Não há morte, só há vida. Na fé, a morte não é morte, é graça, é caminho de encontro, de posse da vida e passagem para vida em plenitude.

Cristo nossa esperança Mas, acima de tudo, nossa vida e nossa morte se definem, iluminam-se e se interpretam na vida, paixão, morte e ressurreição de Cristo. “Se Cristo não ressuscitou, somos de todos os homens os mais dignos de pena. Mas, sabemos que Cristo ressuscitou. Ele é nossa esperança” (1Cor 15, 17-20).

A partir da vida, morte e ressurreição de Cristo, não há mais morte, mas só vida. Na vida, morte e ressurreição de Cristo, nossa vida e morte se interpretam e se transformam em esperanças de vida, de encontro, de fim-plenitude. Mesmo a paixão da morte física, com todo seu preço de dor e de agonia, se transforma em participação no mistério de Cristo, em vida. Esta é a certeza de nossa fé, o fundamento de nossa esperança cristã.

A melhor forma de vivermos nossa vida a caminho da casa do Pai, não é tanto termos medo da morte física, mas é mais vivermos nossa vida, de tal forma dentro dos parâmetros do bem, que após cada dia que passa, fiquemos com saudades do dia que passou. E quando enfim, chegar a hora de nossa morte física, que nada mais nos reste doar a Deus e aos irmãos que nossa própria morte física como nosso último ato de amor. Amarmos cada momento de nossa vida é e será sempre a melhor forma de prepararmos nossa morte.

Nosso passaporte: o amor
Entretanto, se quisermos mesmo obter o visto de nosso passaporte para a eternidade, busquemos acima de tudo, no aqui e agora, amarmos a Deus no rosto de cada irmão e irmã que sofre em nosso meio e pelo mundo. “Vinde benditos, benditas de meu Pai, porque eu estava com fome, com sede, nu, abandonado, carente, necessitado e me acolhestes. (Mt 25, 31s).

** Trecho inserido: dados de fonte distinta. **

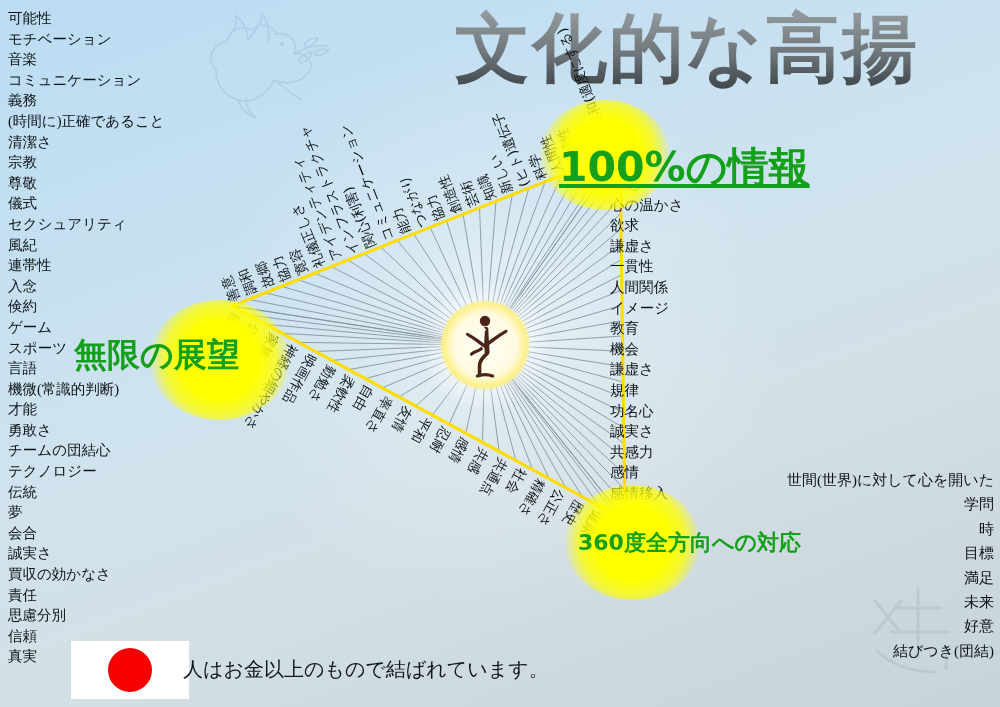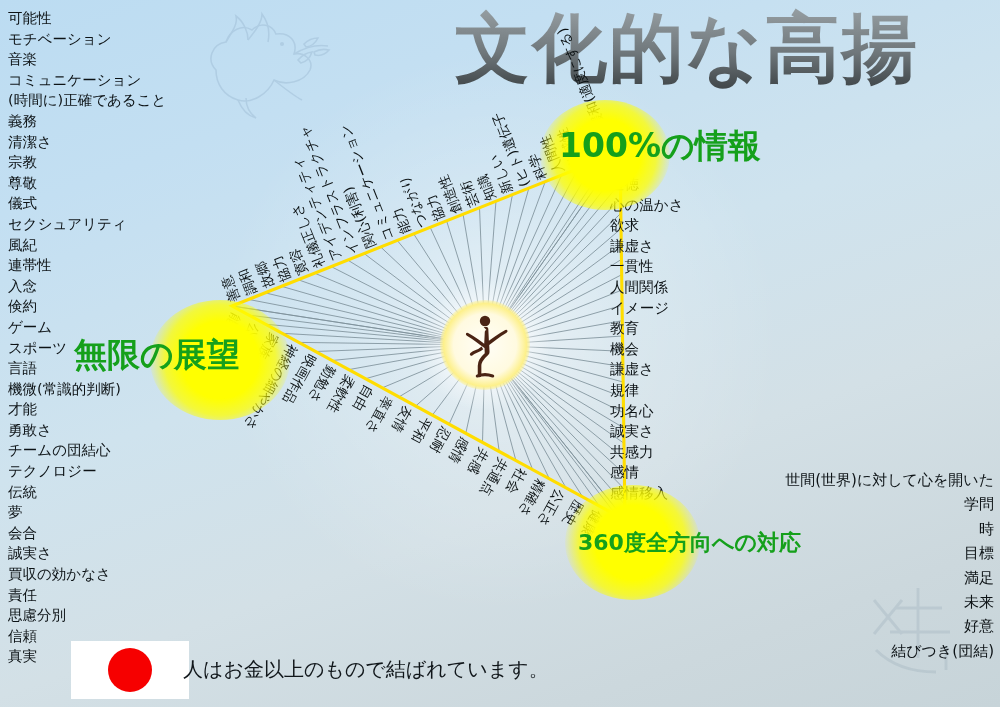--- a/index.html
+++ b/index.html
@@ -25,21 +25,21 @@
   #title{
     position:absolute;left:455px;top:2px;width:540px;height:92px;
     font-size:75px;line-height:92px;letter-spacing:2px;font-weight:700;
     text-align:left;white-space:nowrap;
     background:linear-gradient(180deg,#9aa3a8 0%,#8d9599 18%,#6f777b 55%,#4a5154 85%,#3c4245 100%);
     -webkit-background-clip:text;background-clip:text;color:transparent;
     -webkit-text-fill-color:transparent;
   }
 
   
-  .col{position:absolute;font-size:14.5px;line-height:20.6px;color:#0d1316;white-space:nowrap;}
+  .col{position:absolute;font-size:14.5px;line-height:20.6px;color:#0d1316;white-space:nowrap;font-family:Liberation Serif, serif;}
   #col-left{left:8px;top:8px;text-align:left;}
   #col-right{left:610px;top:174px;text-align:left;}
   #col-far-right{right:6px;top:468px;text-align:right;line-height:24.4px;font-size:15px;}
   .col div{height:20.6px;}
   #col-far-right div{height:24.4px;}
 
   
   #fan{position:absolute;left:0;top:0;width:1000px;height:707px;}
 
   
@@ -49,21 +49,21 @@
   .rad{
     position:absolute;font-size:13.5px;color:#0b1113;white-space:nowrap;
     transform-origin:0% 50%;font-weight:400;
   }
 
   
   .callout{position:absolute;white-space:nowrap;color:#15a01b;font-weight:700;}
   .glow{position:absolute;border-radius:50%;
         background:radial-gradient(circle,#ffff00 0%,#ffff00 42%,rgba(255,255,0,.75) 60%,rgba(255,255,0,0) 78%);}
   #g1{left:540px;top:100px;width:130px;height:110px;}
-  #c1{left:559px;top:124px;font-size:33px;}
+  #c1{left:559px;top:140px;font-size:41px;text-decoration:underline;}
   #g2{left:150px;top:300px;width:140px;height:120px;}
   #c2{left:74px;top:333px;font-size:33px;}
   #g3{left:565px;top:485px;width:135px;height:115px;}
   #c3{left:578px;top:528px;font-size:22px;}
 
   
   #flag{position:absolute;left:71px;top:641px;width:118px;height:58px;background:#ffffff;}
   #flag .disc{position:absolute;left:50%;top:50%;width:44px;height:44px;margin:-22px 0 0 -22px;
                border-radius:50%;background:#f60000;}
   #tagline{position:absolute;left:183px;top:640px;font-size:20px;line-height:58px;color:#10161a;white-space:nowrap;}
@@ -222,22 +222,22 @@
       <path d="M40 77.6 q4 -1.5 8 -1.5 q4 0 8 1.5 q1.6 0.6 1.2 2 q-0.4 1.3 -2 0.8
                q-3.5 -1.1 -7.2 -1.1 q-3.7 0 -7.2 1.1 q-1.6 0.5 -2 -0.8 q-0.4 -1.4 1.2 -2 Z"></path>
     </g>
   </svg>
 
   <div class="col" id="col-left">
       <div>可能性</div>
       <div>モチベーション</div>
       <div>音楽</div>
       <div>コミュニケーション</div>
+      <div>義務</div>
       <div>(時間に)正確であること</div>
-      <div>義務</div>
       <div>清潔さ</div>
       <div>宗教</div>
       <div>尊敬</div>
       <div>儀式</div>
       <div>セクシュアリティ</div>
       <div>風紀</div>
       <div>連帯性</div>
       <div>入念</div>
       <div>倹約</div>
       <div>ゲーム</div>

Pelas últimas estatísticas, sabemos que na humanidade há mais de 2 bilhões e 500 milhões de pessoas à margem da vida, sem falarmos da marginalização dos valores do humano e do espiritual. Que esta oportunidade, como apelo vivo de Deus, nos faça abraçar a causa dos que mais sofrem em nosso meio e pelo mundo como o melhor endereço para a eternidade. Refletirmos sobre a morte é refletirmos sobre a vida. Buscarmos a superação da morte, é acima de tudo dizer um “não” a todo tipo de morte em nosso coração e na realidade do mundo que vivemos. Quem não ama a vida, não prepara a morte.